Could you please retype all of the records exactly, skipping any pictures?

Source material>
········
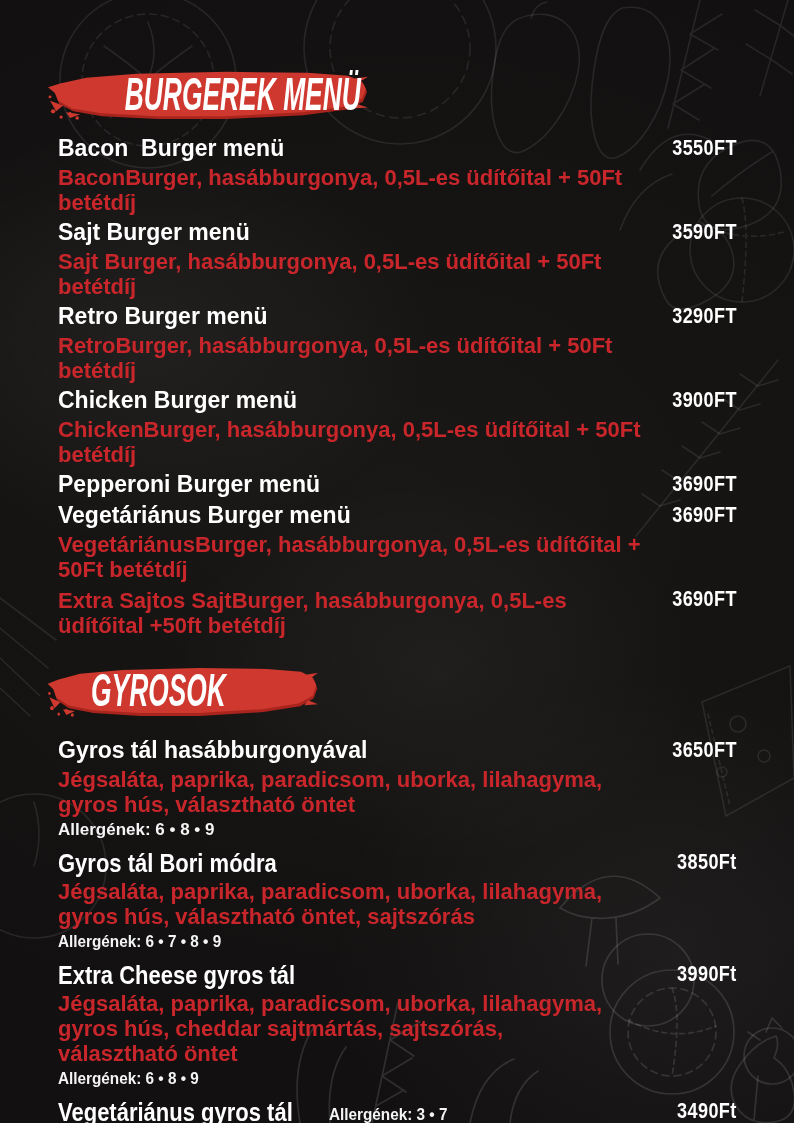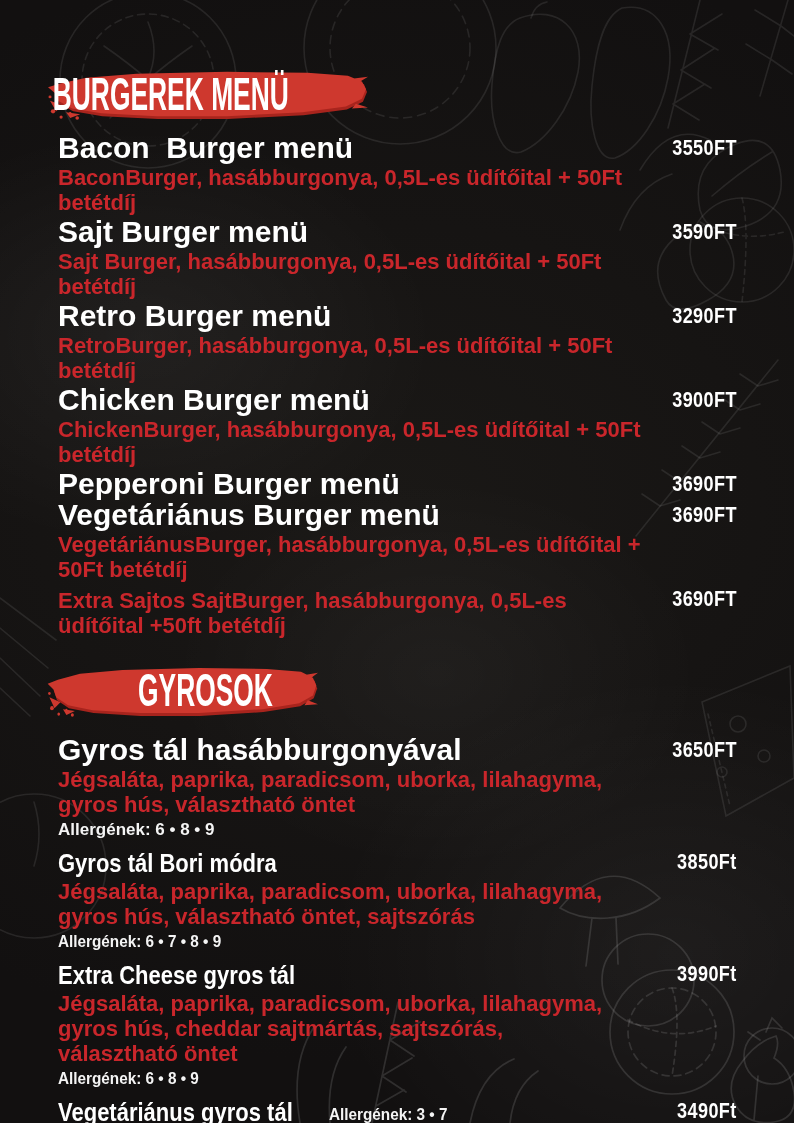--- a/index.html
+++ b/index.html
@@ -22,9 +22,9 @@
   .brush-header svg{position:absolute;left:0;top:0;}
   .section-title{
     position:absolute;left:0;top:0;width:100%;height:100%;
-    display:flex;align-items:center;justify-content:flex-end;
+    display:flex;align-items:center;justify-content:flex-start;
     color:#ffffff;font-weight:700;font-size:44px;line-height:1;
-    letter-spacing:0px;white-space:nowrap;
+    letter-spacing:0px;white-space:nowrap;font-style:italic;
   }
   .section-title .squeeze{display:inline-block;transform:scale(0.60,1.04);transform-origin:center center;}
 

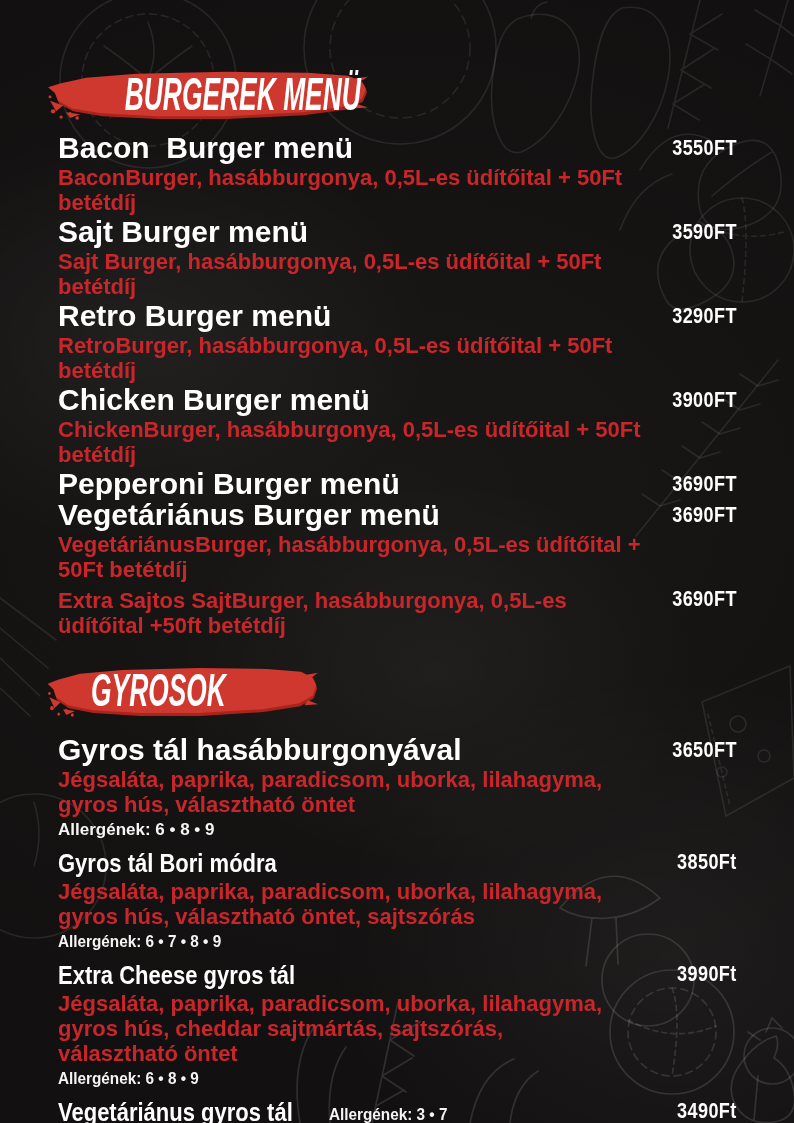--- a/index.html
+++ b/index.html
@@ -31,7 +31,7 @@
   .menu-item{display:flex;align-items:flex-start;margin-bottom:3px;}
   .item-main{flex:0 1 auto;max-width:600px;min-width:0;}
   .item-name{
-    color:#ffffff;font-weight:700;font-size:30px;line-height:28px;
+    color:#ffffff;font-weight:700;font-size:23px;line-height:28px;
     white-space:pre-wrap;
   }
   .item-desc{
········
Your response>
--- a/index.html
+++ b/index.html
@@ -22,9 +22,9 @@
   .brush-header svg{position:absolute;left:0;top:0;}
   .section-title{
     position:absolute;left:0;top:0;width:100%;height:100%;
-    display:flex;align-items:center;justify-content:flex-end;
+    display:flex;align-items:center;justify-content:flex-start;
     color:#ffffff;font-weight:700;font-size:44px;line-height:1;
-    letter-spacing:0px;white-space:nowrap;
+    letter-spacing:0px;white-space:nowrap;font-style:italic;
   }
   .section-title .squeeze{display:inline-block;transform:scale(0.60,1.04);transform-origin:center center;}
 

--- a/index.html
+++ b/index.html
@@ -31,7 +31,7 @@
   .menu-item{display:flex;align-items:flex-start;margin-bottom:3px;}
   .item-main{flex:0 1 auto;max-width:600px;min-width:0;}
   .item-name{
-    color:#ffffff;font-weight:700;font-size:30px;line-height:28px;
+    color:#ffffff;font-weight:700;font-size:23px;line-height:28px;
     white-space:pre-wrap;
   }
   .item-desc{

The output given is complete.